Records provided:
Start of Block

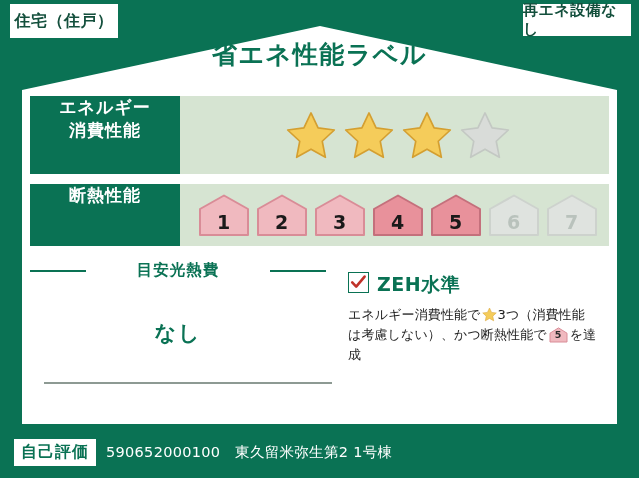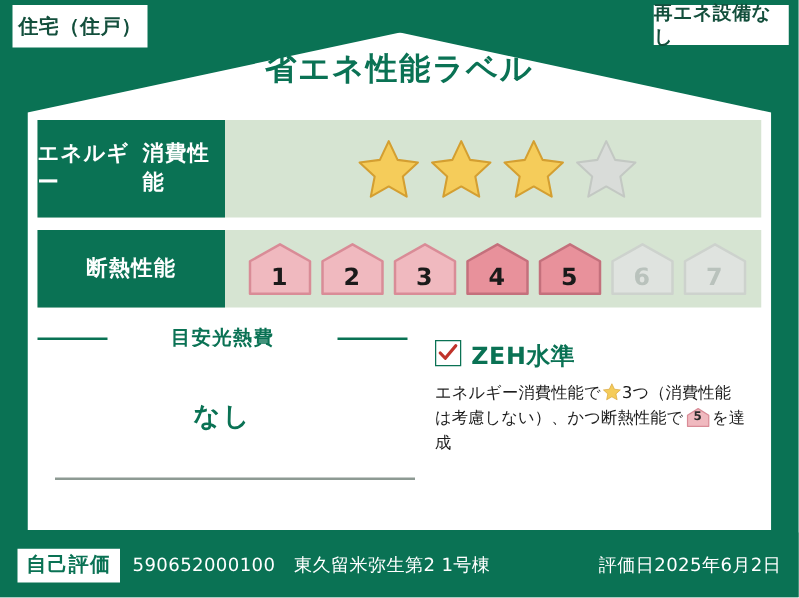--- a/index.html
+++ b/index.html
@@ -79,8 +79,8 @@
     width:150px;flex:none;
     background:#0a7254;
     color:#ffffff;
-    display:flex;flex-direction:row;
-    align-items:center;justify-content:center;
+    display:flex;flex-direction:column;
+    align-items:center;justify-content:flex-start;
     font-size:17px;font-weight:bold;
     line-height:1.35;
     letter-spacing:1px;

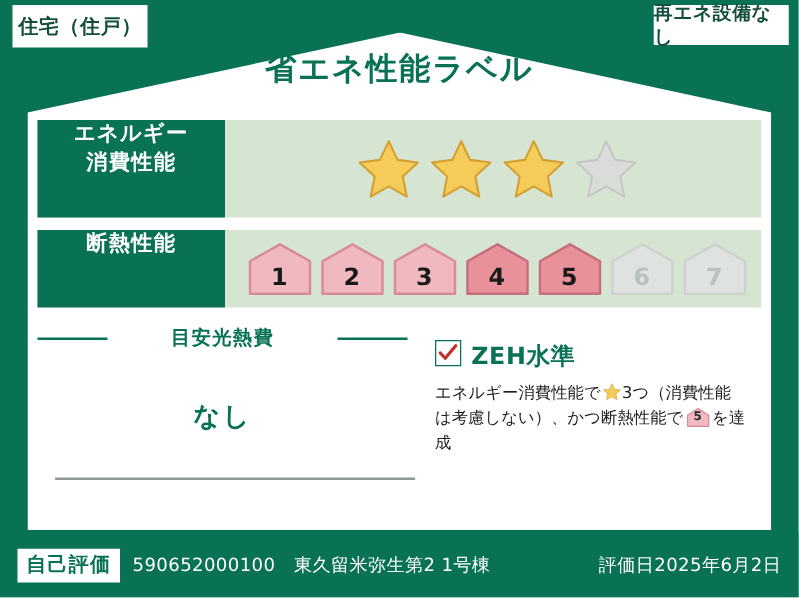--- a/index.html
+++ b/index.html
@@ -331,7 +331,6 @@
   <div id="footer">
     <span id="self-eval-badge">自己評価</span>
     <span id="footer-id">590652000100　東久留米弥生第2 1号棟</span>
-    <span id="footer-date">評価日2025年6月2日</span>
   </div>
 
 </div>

End of Block

Task to complete: Leave out the pictures, and write out all the remaining data above exactly.

Solution to the problem:
--- a/index.html
+++ b/index.html
@@ -79,8 +79,8 @@
     width:150px;flex:none;
     background:#0a7254;
     color:#ffffff;
-    display:flex;flex-direction:row;
-    align-items:center;justify-content:center;
+    display:flex;flex-direction:column;
+    align-items:center;justify-content:flex-start;
     font-size:17px;font-weight:bold;
     line-height:1.35;
     letter-spacing:1px;

--- a/index.html
+++ b/index.html
@@ -331,7 +331,6 @@
   <div id="footer">
     <span id="self-eval-badge">自己評価</span>
     <span id="footer-id">590652000100　東久留米弥生第2 1号棟</span>
-    <span id="footer-date">評価日2025年6月2日</span>
   </div>
 
 </div>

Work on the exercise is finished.